Шкурдюк показал на циклопическое сооружение, похожее на огромную карусель, но вместо привычных деревянных зверюшек висели на кругу обтекаемые капсулы вроде маленьких самолетных кабинок.
— Давайте я вас прокачу, чтобы вы со знанием дела могли описать наши будни и победы, как полагается настоящему журналисту.
Он быстро взял меня под руку и, не давая возразить, повел к помосту аттракциона.
— Смотрите, это лицензионный аттракцион, «Энтерпрайз» называется. По-американски обозначает «предприятие». Заплатили за него тысячи несчитанные, а он полгода простоял зазря, окупаемости фондов нет, омертвление капитала налицо, один я душой болею за это. Сколько недокатанных людей осталось! Да кто же у нас с деньгами-то народными считается!
Шкурдюк щелкнул замком, распахнул стеклянную дверку капсулы, посадил меня в тесное креслице, застегнул на мне ремень безопасности и стал орать куда-то вниз, в машинное отделение:
— Дарья! Дарья Васильевна! Включай, давай прокати нас…
— Сщас! Сщас! — услышала я голос давешней старухи, называвшей Шкурдюка свиномордом.
Свиноморд, как бывалый пилот-инструктор, уверенно сел на заднее сиденье кабинки, и в это время раздался мощный тяжелый гул. Озноб вибрации передался мне, я ждала с нетерпением, когда двинется в свой круговой быстрый путь карусель, лихо раскручивая кабинки на разных уровнях. Вообще-то эти нынешние аттракционы очень мало походили на невзрачные развлечения нашего детства в парке культуры — иммельман, гигантские шаги, качели. Мрачно гудящий «Энтерпрайз» напоминал не столько развлекательное сооружение, сколько мощную индустриальную конструкцию.
— Готово, — сказал Шкурдюк и крикнул Дарье: — Поехали!..
Медленно завертелись опорные спицы карусели, с нарастающим ревом кабинка поехала по кругу, и вдруг сердце провалилось куда-то вниз, потому что с пол-оборота капсула резко полетела вверх.

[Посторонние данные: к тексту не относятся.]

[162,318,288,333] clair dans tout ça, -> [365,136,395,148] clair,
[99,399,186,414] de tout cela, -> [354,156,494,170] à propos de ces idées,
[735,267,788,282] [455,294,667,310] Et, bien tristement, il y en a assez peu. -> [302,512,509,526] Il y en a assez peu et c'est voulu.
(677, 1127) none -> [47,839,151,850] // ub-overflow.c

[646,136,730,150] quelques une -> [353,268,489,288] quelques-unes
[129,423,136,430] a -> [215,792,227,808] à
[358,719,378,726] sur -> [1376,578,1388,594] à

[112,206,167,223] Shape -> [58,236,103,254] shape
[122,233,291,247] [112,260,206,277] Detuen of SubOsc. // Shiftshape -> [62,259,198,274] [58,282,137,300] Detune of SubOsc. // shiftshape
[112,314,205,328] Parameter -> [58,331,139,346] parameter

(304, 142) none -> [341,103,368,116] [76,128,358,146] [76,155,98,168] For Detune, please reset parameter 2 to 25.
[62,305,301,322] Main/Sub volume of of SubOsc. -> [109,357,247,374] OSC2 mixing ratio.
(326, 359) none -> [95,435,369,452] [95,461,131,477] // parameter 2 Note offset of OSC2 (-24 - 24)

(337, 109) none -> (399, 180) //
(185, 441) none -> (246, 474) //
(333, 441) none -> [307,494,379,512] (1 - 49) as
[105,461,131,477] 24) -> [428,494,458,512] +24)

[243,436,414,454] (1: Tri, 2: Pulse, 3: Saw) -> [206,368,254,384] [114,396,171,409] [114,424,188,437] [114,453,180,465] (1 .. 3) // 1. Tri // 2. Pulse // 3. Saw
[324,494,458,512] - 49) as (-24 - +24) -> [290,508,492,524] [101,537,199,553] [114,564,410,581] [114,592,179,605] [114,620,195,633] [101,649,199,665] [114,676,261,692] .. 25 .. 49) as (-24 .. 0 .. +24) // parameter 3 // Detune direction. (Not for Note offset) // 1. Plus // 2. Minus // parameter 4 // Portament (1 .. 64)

Мы стремительно описывали восходящую круговую траекторию, от которой у меня все замирало внутри. И когда я взглянула вниз, то с ужасом увидела, что диск карусели неудержимо поднимается на ребро и становится вертикально, превращаясь из карусели в чертово колесо. Кабинка вращалась одновременно в двух плоскостях, и вместе с этим чудовищным воем росла ее скорость, сиденье ушло из-под меня, и я вдруг увидела, что земля оказалась у меня над головой — я висела вверх ногами…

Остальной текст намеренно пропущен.